WASHINGTON D.C. - Manila Archbishop Luis Antonio Tagle – one of the youngest cleric to ever hold the important post and a man CNN described as a future papal candidate – will celebrate masses here next week.
This will be his first pastoral visit to a place that he is very familiar with. He spent over 4 years earning his Doctorate in Sacred Theology at the Catholic University of America here, finishing summa cum laude in 1991. He also has a brother, realtor and businessman Manny Tagle, living in northern Virginia.
Groups helping organize the prelate’s visit, led by the Philippine Ambassador’s wife Vicky Cuisia, are scheduling meetings with the Fil-Am community, especially the youth, at Tagle's request.
He will also be attending a conference also in the East Coast.
Jesuit-trained Tagle is widely known for his conservatism and opposition to the Reproductive Health bill that has been languishing in the Philippine Congress, mainly because of stiff resistance from Catholic bishops.
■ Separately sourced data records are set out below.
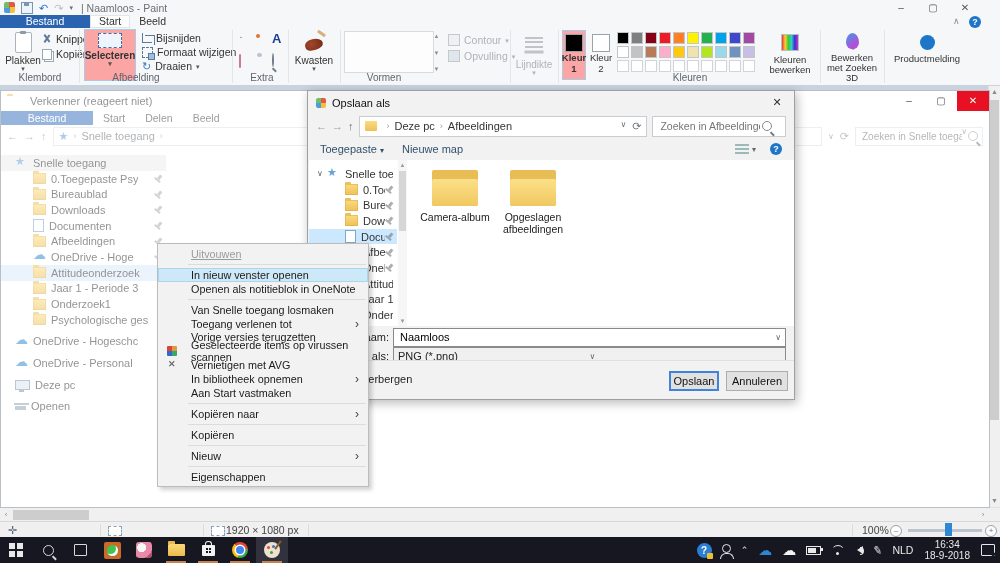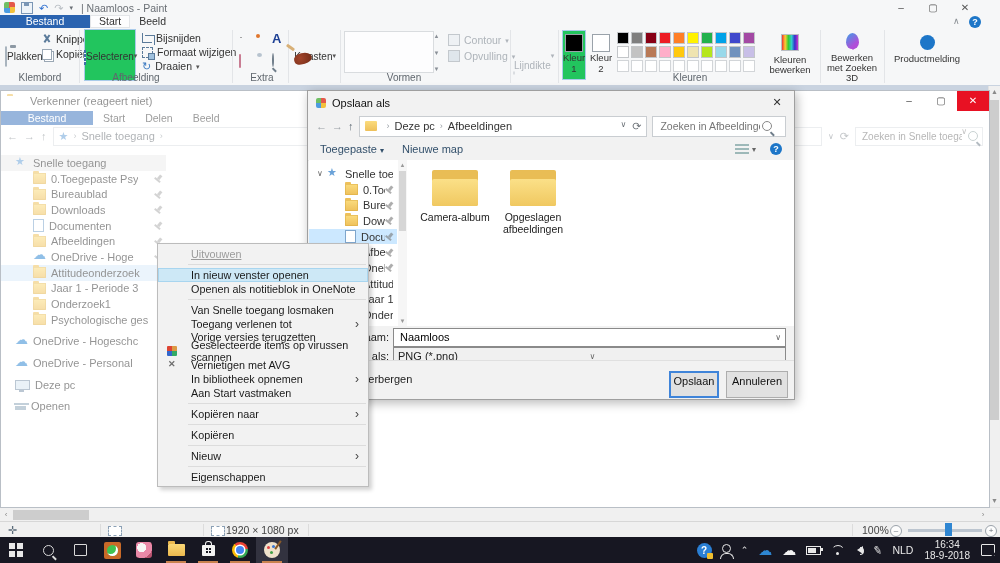"Plakken" .bigbtn { flex-direction: row -> column }
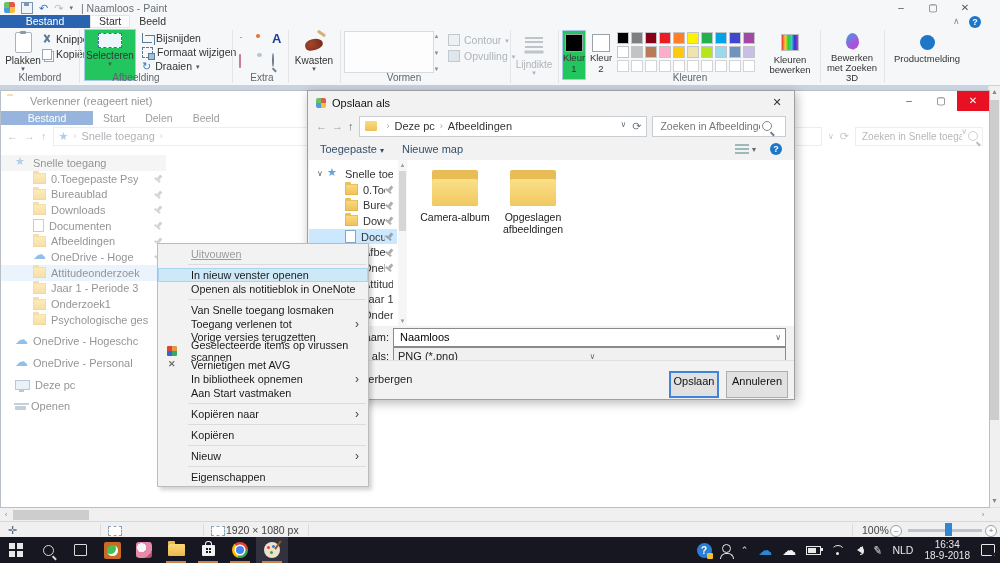"Selecteren" .sel-blue { background: #22c55e -> #fca5a5; font-weight: none -> bold }
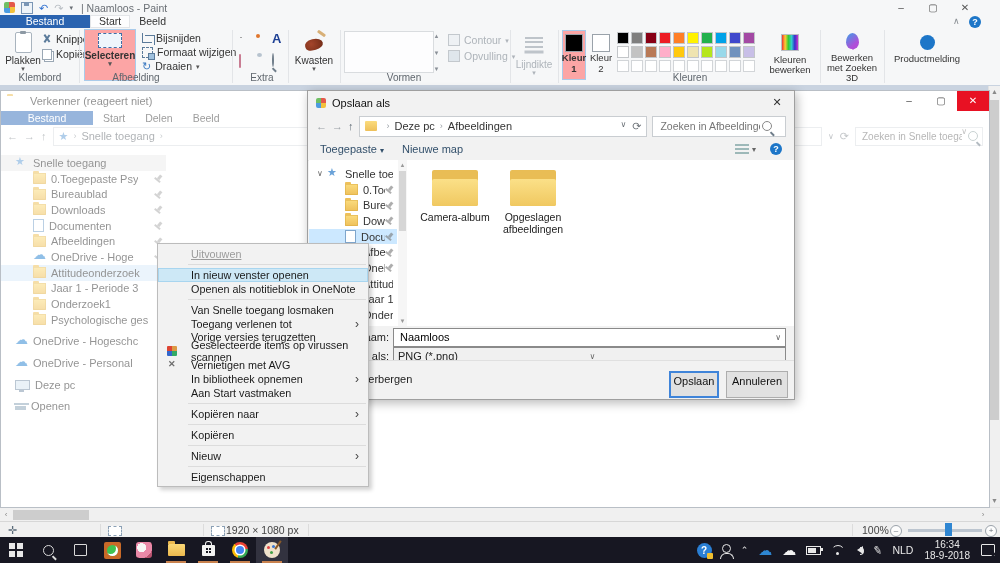"Vormen" div.glabel { left: 404px -> 384px }
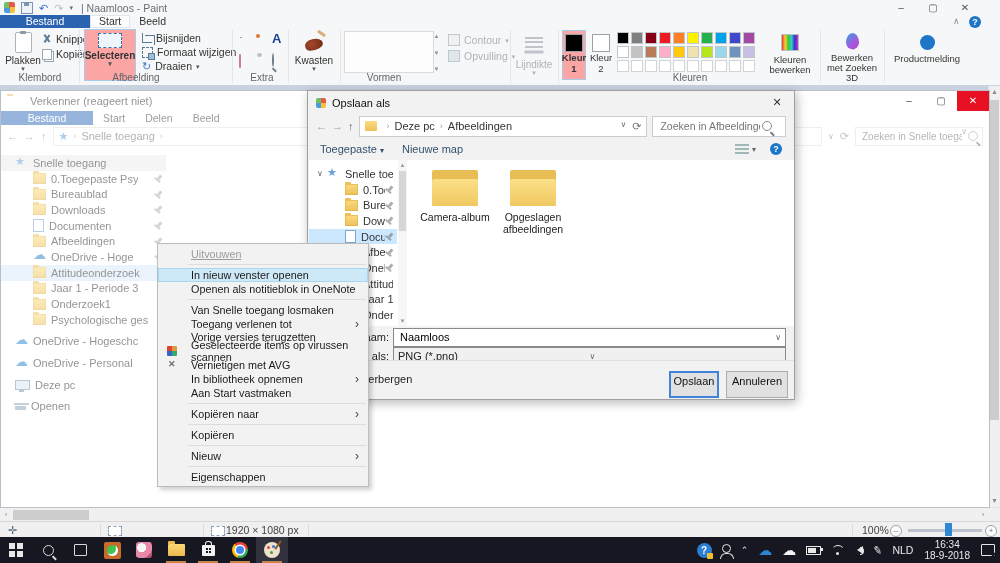"Opslaan" .btn { height: 27px -> 20px }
He was chosen to head the Archdiocese of Manila last October, replacing Gaudencio Cardinal Rosales who retired.
Different Fil-Am groups here have been lobbying Capitol Hill as well as the White House to stop funding certain health aid programs for the Philippines that they say promotes abortion and forced sterilizations especially in the countrysides.
In a blog posting, CNN Senior Vatican analyst John Allen Jr. described Tagle as “theologically and politically balanced”.
“He’s taken strong positions against a proposed ‘Reproductive Health’ bill in the Philippines, which includes promotion of birth control. Yet his towering social concern is defense of the poor, and he’s also got a strong environmental streak,” Allen said.
He is known to Pope Benedict XVI who when he was still known as Joseph Cardinal Ratzinger, introduced the young Fr. Tagle to Pope John Paul II as a member of the International Theological Commission (1997-2002).
The May 28 mass at the Cathedral of St. Matthew the Apostle, along 1725 Rhode Island NW, will start at 9:00 AM.
The historic church is the seat of the Archdiocese of Washington and where funeral rites were held for Philippine President Manuel L. Quezon before he was interred at the Arlington National Cemetery in 1944. The Philippine Embassy is a stone's throw away.
The May 29 mass is set at 6:30 p.m. at the St. Stephen the Martyr Church on 2436 Pennsylvania Ave. NW.